# ORANGE - RESULT!!!



## RogerS (11 Sep 2006)

Big time. 

For four days I have not been able to either receive calls or make them. The local transmitter is down. Their faults database has conflicting information. They don't know when it will be back up. I can't get out of my contract to go elsewhere without incurring a penalty.

I used to think they were OK but now realise that they are just as bad as the rest of them.


----------



## ike (11 Sep 2006)

> but now realise that they are just as bad as the rest of them



Who and why are the "rest" "bad"? 

I use Virgin Mobile. They're not "bad". :? 

Ike


----------



## RogerS (11 Sep 2006)

Ike

I was a very early adopter of mobiles (as possibly you were) and used the system widely both abroad and here...I've been with vodafone, O2, T-mobile and Orange. I accept that things can go wrong from time to time..it's how the companies handle the problem that I measure them by and how easy they are to contact etc. And whether any niggles/lack of response is a one-off or endemic. Maybe I tended to ride the early-adopter curve for new servcies? I don't know..suffice ot say that one by one they don't step up to the mark....it's when things go pear shaped and they start referring to the small print that you realise that (a) they only try and offer you a service and (b) if you replace your handset, unless you're smart they will do anything to tie you into another contract..thus tying you in. 

So when something goes drastically wrong...as in my case...you are stuck with the contract. Basically the situation is that Orange were/are upgrading the transmitter...but reading between the lines something has gone pear-shaped, they can't/won't revert back to the status quo and they can't /won't give any indication as to when the service will be back upo and running.

Don't get me wrong...I don't chop and change willy-nilly..I have been with Orange for over ten years now...but I hate being held over a barrel ...as in this case.


----------



## ike (11 Sep 2006)

> I was a very early adopter of mobiles (as possibly you were)



Believe me, no mobile operator will get rich off me! :lol:


----------



## Colin C (12 Sep 2006)

Hi Roger
I have never been with orange but have been with T-Mobile ( Never again )and I am now with 3uk.

From what I have read, since Orange got bought out, they have gone down hill.
If you cant get out of the contract ( Try Trading standards to make sure ), make sure you get the money off your bill for the time you have lost.
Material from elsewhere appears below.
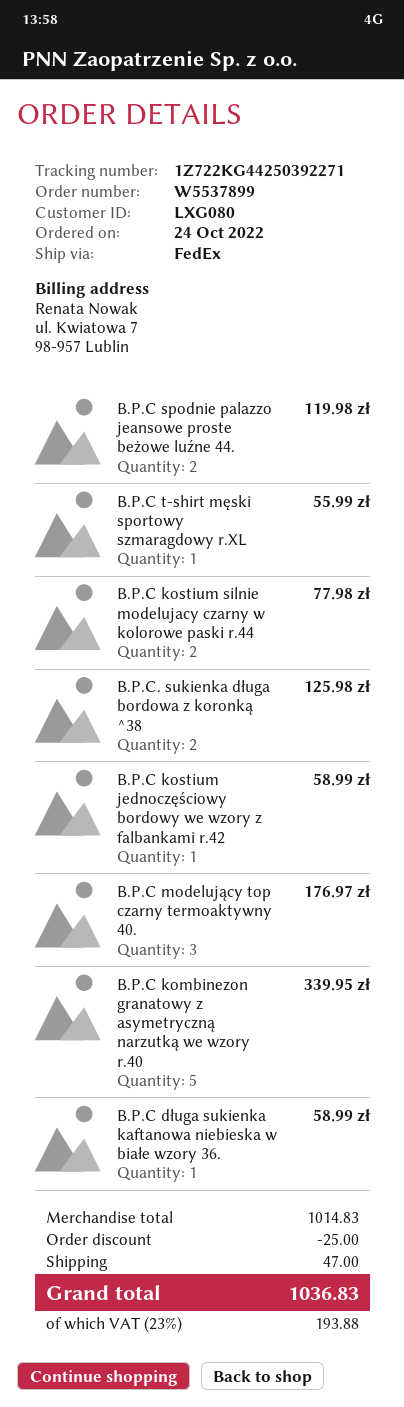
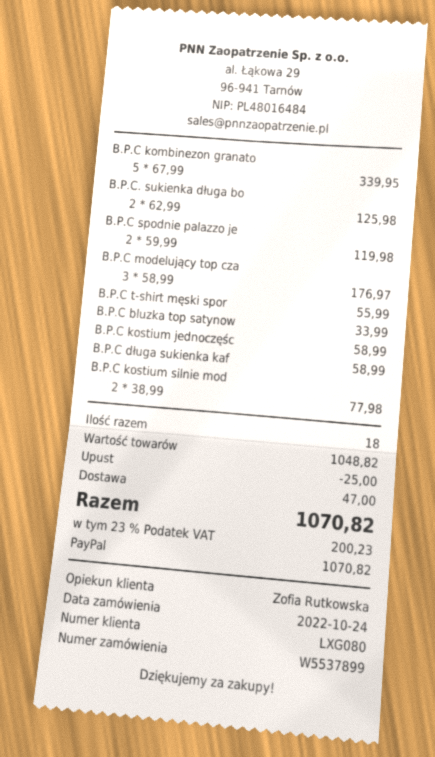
B.P.C bluzka top satynow: none -> 1 for 33.99
subtotal: 1014.83 -> 1048.82
tax: 23% = 193.88 -> 23% = 200.23
total: 1036.83 -> 1070.82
I hope it gets sorted soon.
Colin


----------



## Noel (12 Sep 2006)

Roger, if you've been with Orange for that long and haven't changed contracts recently you should have no problem getting out of it. Orange may have different rules bit I thought once over 12 months you can leave with 1 month's notice.
Personally been with O2 for about 15 yrs now. They've been ok in most respects.

Noel


----------



## Anonymous (12 Sep 2006)

Been with O2 for years and no problems at all.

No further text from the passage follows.